En février 2013, le Pr Philippe Even (désormais radié de l’Ordre des médecins) a publié un livre intitulé « la vérité sur le cholestérol », invitant les patients arrêter les statines.
« Ce discours n’a pas été sans conséquences », alerte l’Académie de médecine dans un rapport qui revient sur les études prouvant le bénéfice/risque très favorable des statines, surtout chez les patients à haut risque de maladie cardiovasculaire. En effet, selon une étude colligeant les données de plusieurs milliers d’utilisateurs de statines (données de l’assurance-maladie), le taux d’interruption de traitement par statine a augmenté de 26 % entre 2012 et 2013 chez les patients en prévention secondaire, et de 40 % chez les patients à risque cardiovasculaire modéré. L'étude montre que la mortalité globale a augmenté parmi ces deux populations. « Cependant, le lien de causalité immédiat entre la polémique et les interruptions de traitement reste difficile à prouver », reconnaît l’Académie de médecine.

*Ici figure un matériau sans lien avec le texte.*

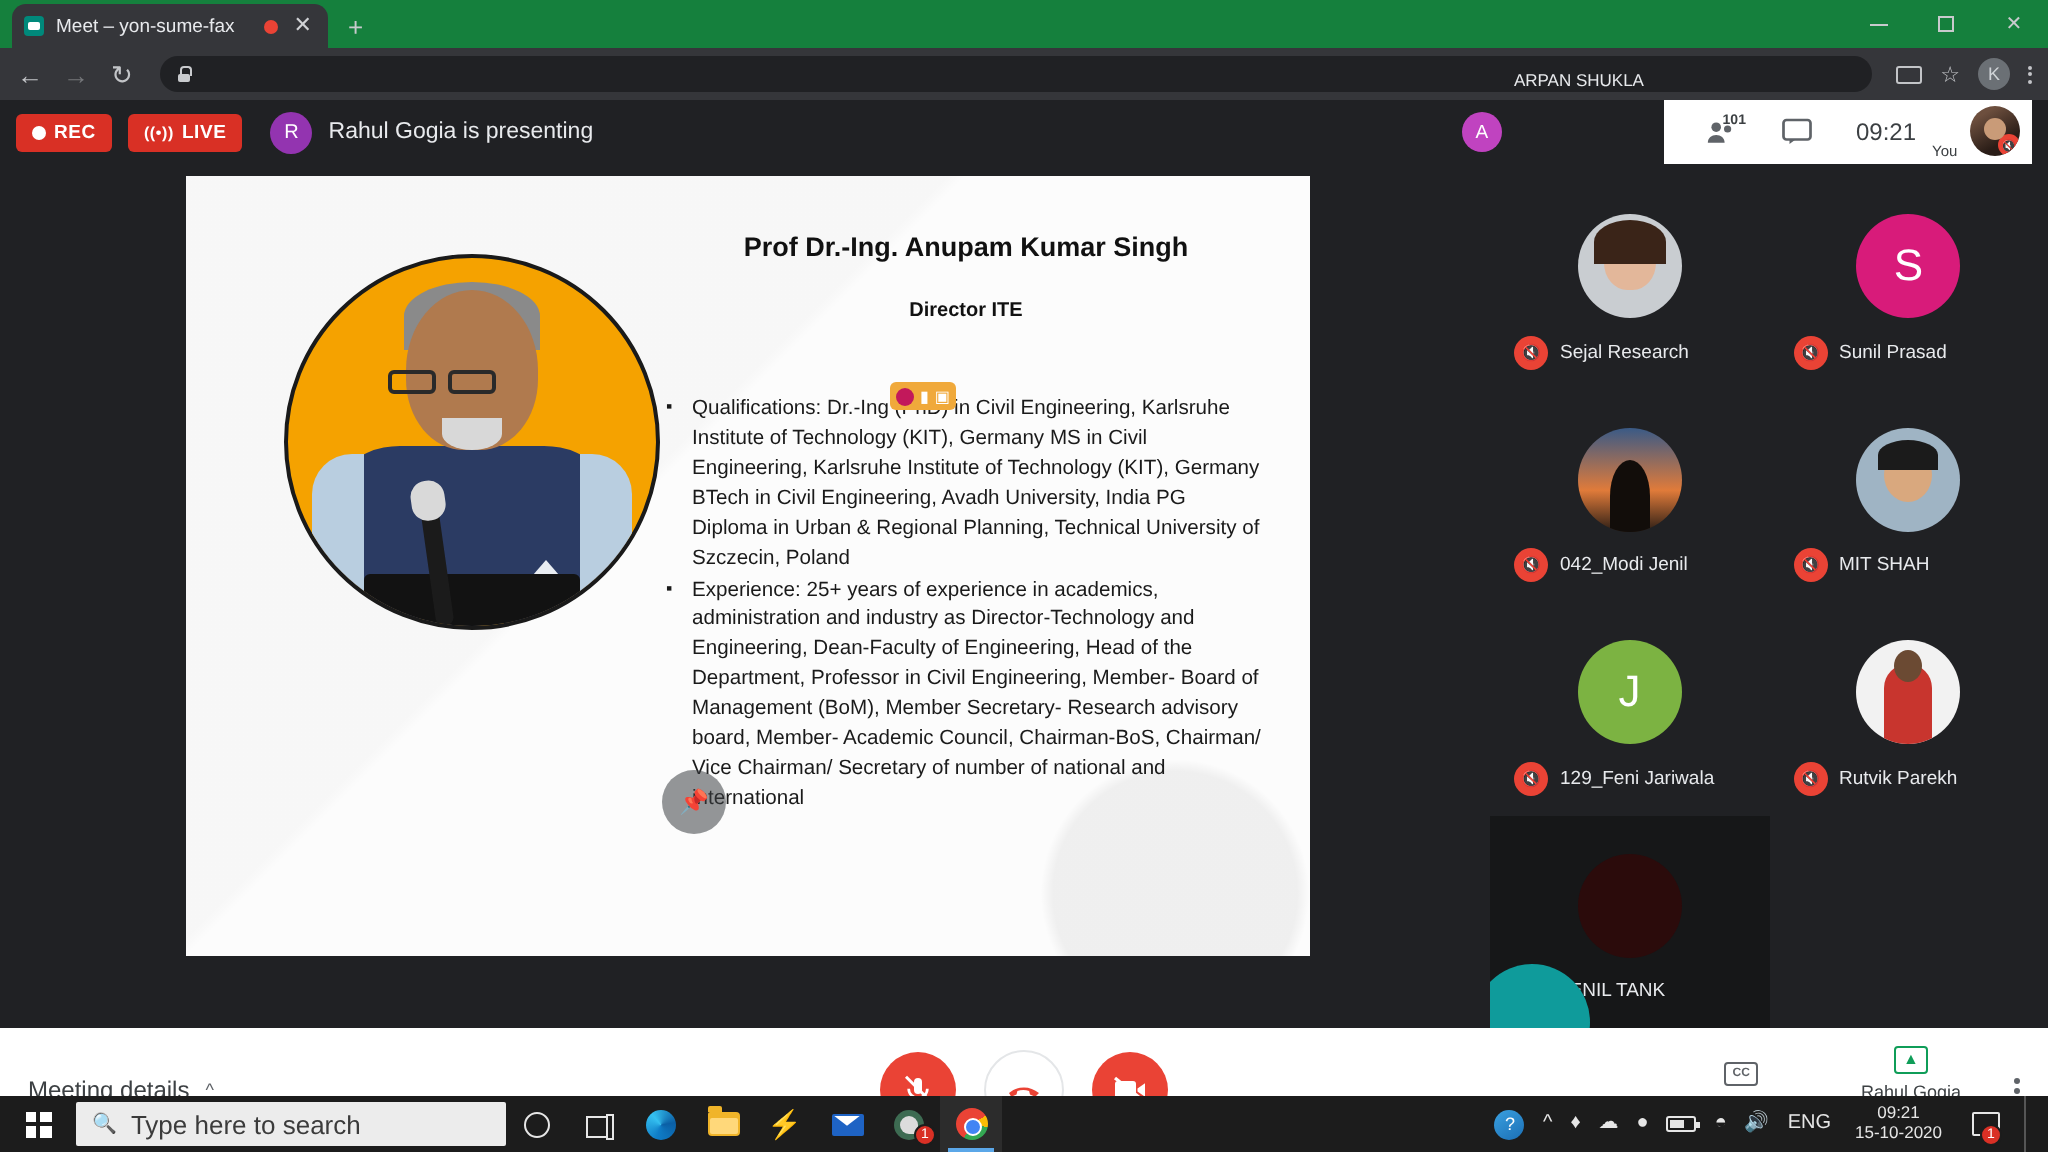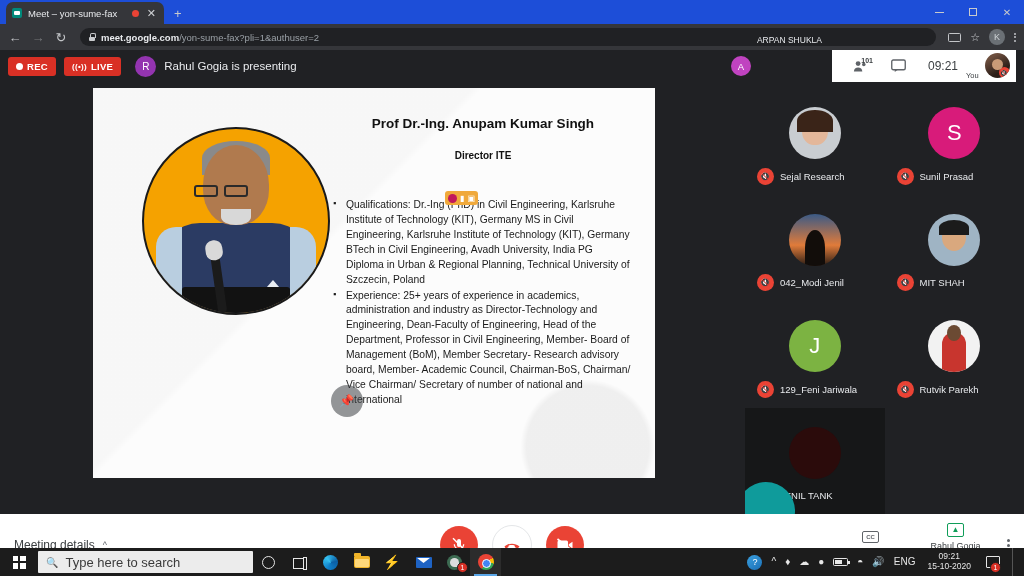--- a/index.html
+++ b/index.html
@@ -15,7 +15,7 @@
 
   
   .tabstrip {
-    height:24px; background:#1d4ed8; display:flex; align-items:flex-end;
+    height:24px; background:#15803d; display:flex; align-items:flex-end;
     position:relative; flex:0 0 24px;
   }
   .tab {

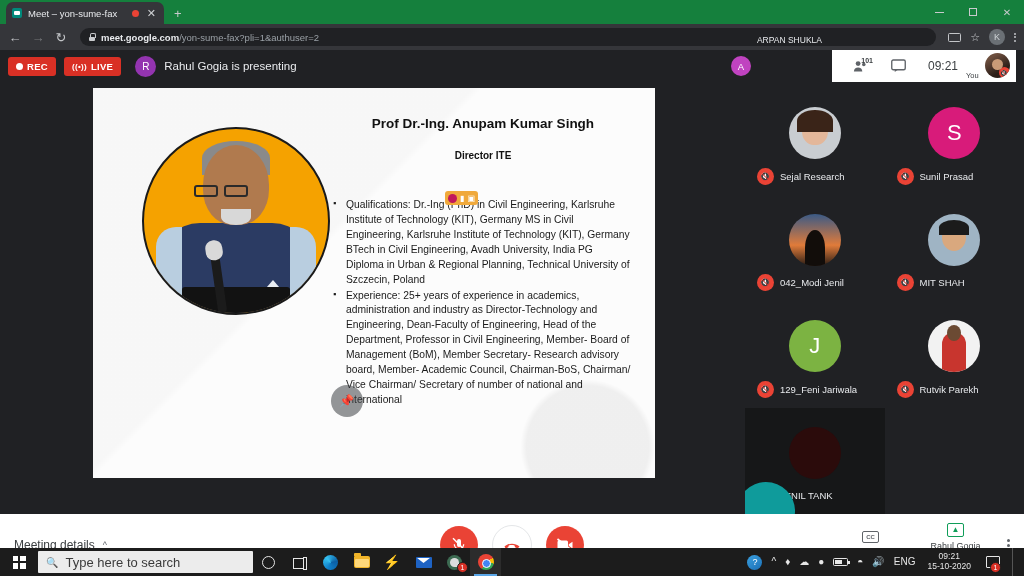--- a/index.html
+++ b/index.html
@@ -381,7 +381,6 @@
     <span class="navbtn">↻</span>
     <div class="omnibox">
       <span class="lock"></span>
-      <span class="url"><b>meet.google.com</b><span>/yon-sume-fax?pli=1&amp;authuser=2</span></span>
     </div>
     <span class="cast"></span>
     <span class="tb-icon">☆</span>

Mais une seconde étude de l’assurance-maladie, en cours de publication, montre l’effet néfaste d’un arrêt des statines chez des patients à risque cardiovasculaire élevé. Cette étude a été menée chez des utilisateurs réguliers et depuis plus d’un an de statines en prévention secondaire (et donc à risque cardiovasculaire majeur). Chez les patients qui ont arrêté les statines, le risque de décès ou d’événement cardiovasculaire non fatals dans les trois mois suivant l’arrêt a été trois fois supérieur à celui des patients qui n’avaient pas arrêté leur traitement. Cette augmentation de la morbimortalité était moins importante chez les patients à risque cardiovasculaire modéré ou faible.
Alerter les patients
« Ces données confirment que l’arrêt des statines chez les sujets à haut risque cardiovasculaire (soit en prévention secondaire soit en prévention primaire) est délétère et il convient d’informer la population du risque encouru dans ce contexte », conclut l’Académie. Autrement dit, les statines sont indispensables quand le risque de faire un accident cardiovasculaire est élevé ou très élevé : leur bénéfice est majeur et largement supérieur au risque d’effets indésirables (atteintes musculaires, diabète).
En revanche, « donner une statine à quelqu’un qui présente un risque faible est certes associé à une réduction de la morbimortalité, mais cette indication est considérée comme peu utile en raison du nombre de patients à traiter pour éviter un événement et en raison de son coût », estiment les Académiciens. Pour les patients à risque intermédiaire, la décision est à prendre au cas par cas.